:: INSTRUCTIONS TO FOLLOW ::
Match the string "background" against each line below, and copy every line that matches.

:: TASK INPUT ::

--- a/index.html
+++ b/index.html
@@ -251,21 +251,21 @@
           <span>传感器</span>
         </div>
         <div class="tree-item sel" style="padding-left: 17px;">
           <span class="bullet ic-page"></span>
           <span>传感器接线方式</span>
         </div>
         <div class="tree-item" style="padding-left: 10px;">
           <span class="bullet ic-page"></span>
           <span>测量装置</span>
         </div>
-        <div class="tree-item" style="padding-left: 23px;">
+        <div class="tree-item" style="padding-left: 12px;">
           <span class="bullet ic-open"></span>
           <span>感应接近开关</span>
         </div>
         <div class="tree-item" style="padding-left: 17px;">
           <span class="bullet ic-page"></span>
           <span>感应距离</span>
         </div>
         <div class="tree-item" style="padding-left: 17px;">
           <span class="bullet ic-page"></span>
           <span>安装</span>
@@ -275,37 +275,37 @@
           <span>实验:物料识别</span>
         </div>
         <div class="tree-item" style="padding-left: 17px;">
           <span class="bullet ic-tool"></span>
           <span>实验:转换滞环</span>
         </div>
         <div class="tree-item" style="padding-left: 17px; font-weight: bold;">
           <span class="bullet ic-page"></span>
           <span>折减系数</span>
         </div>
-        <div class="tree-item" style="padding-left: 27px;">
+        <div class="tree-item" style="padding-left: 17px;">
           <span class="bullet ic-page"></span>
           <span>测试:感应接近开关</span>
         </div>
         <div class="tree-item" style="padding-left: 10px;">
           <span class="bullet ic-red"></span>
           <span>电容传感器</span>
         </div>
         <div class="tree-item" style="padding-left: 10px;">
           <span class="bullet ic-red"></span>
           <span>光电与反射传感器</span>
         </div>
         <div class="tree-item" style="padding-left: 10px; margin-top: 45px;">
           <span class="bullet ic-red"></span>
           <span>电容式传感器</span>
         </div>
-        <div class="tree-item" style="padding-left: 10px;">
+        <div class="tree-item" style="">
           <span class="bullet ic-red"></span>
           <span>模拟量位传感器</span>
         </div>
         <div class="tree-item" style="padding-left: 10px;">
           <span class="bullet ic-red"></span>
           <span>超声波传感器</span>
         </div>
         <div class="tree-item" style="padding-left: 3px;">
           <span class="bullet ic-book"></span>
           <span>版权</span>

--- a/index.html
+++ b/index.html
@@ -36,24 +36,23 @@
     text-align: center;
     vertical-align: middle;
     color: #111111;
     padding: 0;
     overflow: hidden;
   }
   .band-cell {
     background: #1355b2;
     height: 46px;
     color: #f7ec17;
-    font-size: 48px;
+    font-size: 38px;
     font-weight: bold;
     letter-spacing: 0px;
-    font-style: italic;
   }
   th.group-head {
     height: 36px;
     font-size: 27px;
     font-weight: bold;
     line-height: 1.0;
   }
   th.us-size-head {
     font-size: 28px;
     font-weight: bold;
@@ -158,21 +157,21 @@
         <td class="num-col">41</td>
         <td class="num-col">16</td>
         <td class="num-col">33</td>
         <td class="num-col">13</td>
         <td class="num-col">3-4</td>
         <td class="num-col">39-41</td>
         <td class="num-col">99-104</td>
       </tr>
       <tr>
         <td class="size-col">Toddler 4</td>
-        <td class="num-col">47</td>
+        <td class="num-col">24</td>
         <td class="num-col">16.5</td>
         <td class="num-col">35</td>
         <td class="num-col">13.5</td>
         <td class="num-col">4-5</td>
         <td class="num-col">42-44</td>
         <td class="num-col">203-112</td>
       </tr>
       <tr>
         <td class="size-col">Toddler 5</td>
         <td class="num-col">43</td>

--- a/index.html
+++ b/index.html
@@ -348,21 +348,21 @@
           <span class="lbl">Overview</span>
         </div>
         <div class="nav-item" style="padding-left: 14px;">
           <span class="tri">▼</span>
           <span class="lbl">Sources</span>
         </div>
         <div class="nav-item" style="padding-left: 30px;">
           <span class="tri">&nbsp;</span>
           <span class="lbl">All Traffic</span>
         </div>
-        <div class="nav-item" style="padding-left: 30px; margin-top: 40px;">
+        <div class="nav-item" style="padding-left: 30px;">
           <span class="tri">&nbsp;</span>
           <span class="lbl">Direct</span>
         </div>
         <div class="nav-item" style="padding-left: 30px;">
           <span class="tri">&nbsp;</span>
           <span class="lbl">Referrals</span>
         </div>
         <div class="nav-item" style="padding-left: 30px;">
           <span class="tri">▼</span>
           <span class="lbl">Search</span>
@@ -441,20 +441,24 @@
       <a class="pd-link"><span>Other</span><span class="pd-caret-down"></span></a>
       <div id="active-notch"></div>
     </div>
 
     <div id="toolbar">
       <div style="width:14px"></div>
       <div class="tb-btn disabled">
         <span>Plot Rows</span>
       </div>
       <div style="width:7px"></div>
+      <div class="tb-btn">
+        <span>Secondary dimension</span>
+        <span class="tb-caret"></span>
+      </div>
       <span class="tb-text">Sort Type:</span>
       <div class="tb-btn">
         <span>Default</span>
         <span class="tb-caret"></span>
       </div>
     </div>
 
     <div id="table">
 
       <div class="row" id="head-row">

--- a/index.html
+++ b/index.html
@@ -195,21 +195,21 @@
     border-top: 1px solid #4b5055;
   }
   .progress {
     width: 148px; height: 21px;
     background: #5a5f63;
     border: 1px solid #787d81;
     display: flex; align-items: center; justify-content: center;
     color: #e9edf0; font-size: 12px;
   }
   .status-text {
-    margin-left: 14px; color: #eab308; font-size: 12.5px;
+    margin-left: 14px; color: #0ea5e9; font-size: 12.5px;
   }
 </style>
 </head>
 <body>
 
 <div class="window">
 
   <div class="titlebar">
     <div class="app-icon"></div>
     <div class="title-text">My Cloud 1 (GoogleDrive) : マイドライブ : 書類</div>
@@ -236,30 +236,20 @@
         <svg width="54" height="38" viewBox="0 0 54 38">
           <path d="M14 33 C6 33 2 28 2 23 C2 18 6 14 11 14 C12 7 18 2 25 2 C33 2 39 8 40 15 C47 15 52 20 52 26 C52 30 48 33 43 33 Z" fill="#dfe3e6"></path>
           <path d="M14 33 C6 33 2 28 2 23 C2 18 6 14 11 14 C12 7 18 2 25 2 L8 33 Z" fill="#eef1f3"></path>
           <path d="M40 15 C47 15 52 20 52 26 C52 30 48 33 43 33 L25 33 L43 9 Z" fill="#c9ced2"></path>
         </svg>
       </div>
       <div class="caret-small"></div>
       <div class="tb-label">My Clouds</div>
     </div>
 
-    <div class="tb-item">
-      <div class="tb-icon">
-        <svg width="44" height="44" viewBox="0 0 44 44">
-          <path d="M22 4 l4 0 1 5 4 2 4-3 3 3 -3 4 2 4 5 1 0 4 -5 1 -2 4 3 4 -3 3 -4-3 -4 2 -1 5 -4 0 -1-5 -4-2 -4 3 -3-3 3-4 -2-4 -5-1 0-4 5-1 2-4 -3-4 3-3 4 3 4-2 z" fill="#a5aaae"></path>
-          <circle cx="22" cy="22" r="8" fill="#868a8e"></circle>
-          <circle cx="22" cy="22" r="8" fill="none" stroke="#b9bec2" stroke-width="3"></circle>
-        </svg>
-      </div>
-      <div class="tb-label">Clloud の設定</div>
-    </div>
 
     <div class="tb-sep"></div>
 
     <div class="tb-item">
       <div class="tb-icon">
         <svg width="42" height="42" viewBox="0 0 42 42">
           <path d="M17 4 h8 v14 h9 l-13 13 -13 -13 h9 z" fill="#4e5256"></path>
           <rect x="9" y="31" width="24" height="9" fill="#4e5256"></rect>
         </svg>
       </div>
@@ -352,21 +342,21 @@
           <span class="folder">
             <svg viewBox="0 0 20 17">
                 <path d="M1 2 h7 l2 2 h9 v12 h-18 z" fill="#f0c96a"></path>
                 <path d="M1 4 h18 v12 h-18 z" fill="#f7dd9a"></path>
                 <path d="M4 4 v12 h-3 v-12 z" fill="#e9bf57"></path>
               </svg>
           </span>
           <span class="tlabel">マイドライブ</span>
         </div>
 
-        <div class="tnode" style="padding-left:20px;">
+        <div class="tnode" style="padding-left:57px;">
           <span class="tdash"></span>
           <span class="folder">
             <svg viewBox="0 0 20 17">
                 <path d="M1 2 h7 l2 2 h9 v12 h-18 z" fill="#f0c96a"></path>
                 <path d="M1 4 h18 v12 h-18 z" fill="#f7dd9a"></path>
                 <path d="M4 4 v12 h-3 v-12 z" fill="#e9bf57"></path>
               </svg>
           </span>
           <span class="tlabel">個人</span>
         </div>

:: RESPONSE ::
     background: #1355b2;
     background: #5a5f63;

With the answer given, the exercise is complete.